2. Binswanger’s disease:
- Also referred to as “subcortical arteriosclerotic encephalopathy”.
- Characterized by multiple small white matter infarctions —> Result in subcortical dementia symptoms.
3. Lewy Body Disease (Dementia with Lewy Body):
- Clinical features are similar to Alzheimer’s disease.
4. HIV related dementia:
- Presence of motor abnormalities or personality changes (apathy, emotional lability, or disinhibition).
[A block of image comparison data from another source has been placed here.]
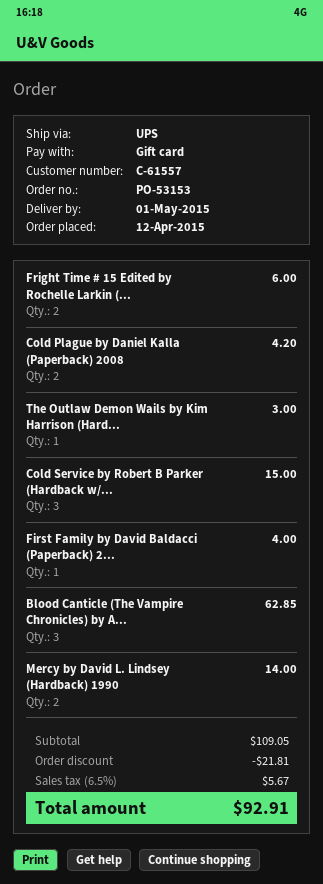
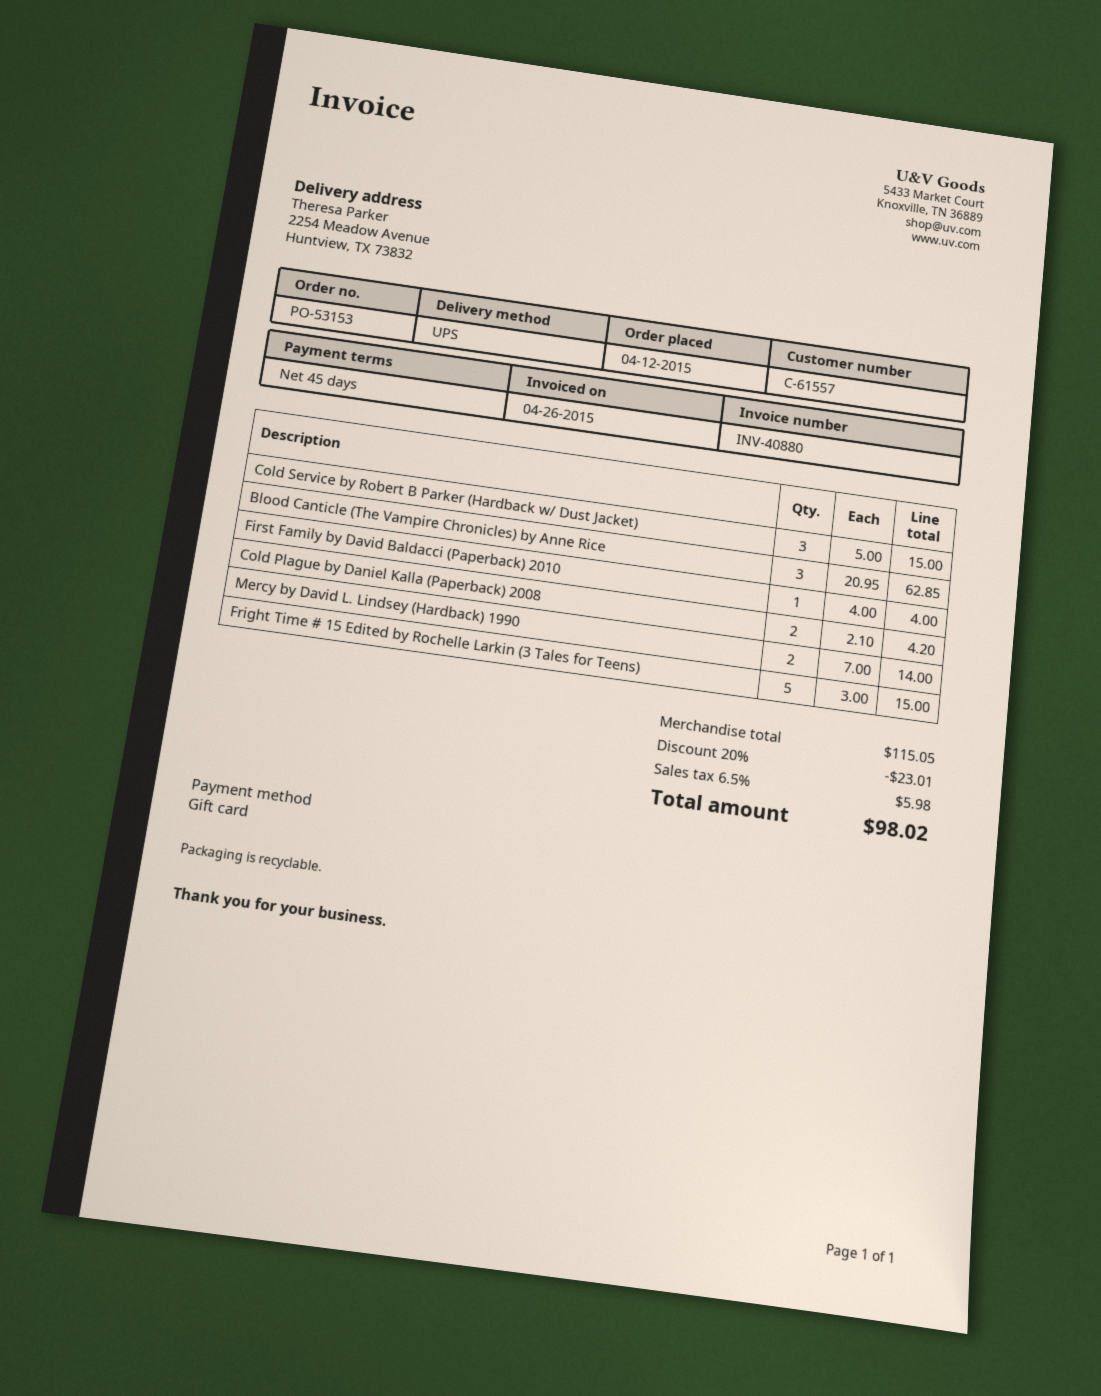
Fright Time # 15 Edited by Rochelle Larkin (...: 2 for 6.00 -> 5 for 15.00
The Outlaw Demon Wails by Kim Harrison (Hard...: 1 for 3.00 -> none
subtotal: 109.05 -> 115.05
discount: 21.81 -> 23.01
tax: 6.5% = 5.67 -> 6.5% = 5.98
total: 92.91 -> 98.02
5. Head trauma-related dementia:
- Sequelae of head trauma.
- Dementia pugilistica (punch drunk syndrome) can develop in boxers after repeated head trauma.
6. Frontotemporal Dementia (FTD):
- Pick’s disease:
- One pathological variant of FTD.
- Characterized by the presence of pick’s bodies.
- Earlier onset (45-65 years).
- Presents with behavioral symptoms & changes in personality with relative memory preservation.
7. Pseudodementia:
- Depression in elderly patients mimicking dementia symptoms.
Management for dementia:
- mini-mental status examination (MMSE):
- Screening test.
- Evaluation of cognitive functions.
- A score of less than 24 (out of a maximum 30) – Suggestive of dementia.
Medications:
- Cholinesterase inhibitors – Donepezil, rivastigmine, galantamine & tacrine.
- NMDA receptor antagonist – Memantine.
- Symptomatic treatment – For behavioral & psychological symptoms of dementia.
- Includes antidepressants, antipsychotics & benzodiazepines.
Exam Important
- Cognitive impairment in dementia is characterized by 4 A’s: amnesia, aphasia, apraxia & agnosia.
- A catastrophic reaction is subjective awareness of intellectual deficits in stressful situations results in emotional outbursts in dementia patients.
- Reversible causes of dementia include subdural hematoma, normal pressure hydrocephalus, intracranial tumors, and intracranial abscess.
- Alzheimer’s disease is the prototype of cortical dementia.
- Binswanger’s disease is also known as subcortical arteriosclerotic encephalopathy.
- Pick’s disease is one pathological variant of FTD characterized by earlier onset & presence of pick’s bodies.
- Depression in elderly patients may mimic symptoms of dementia and hence is known as pseudodementia.
- The evaluation of cognitive functions in dementia is done using a screening test of a mini-mental status examination (MMSE).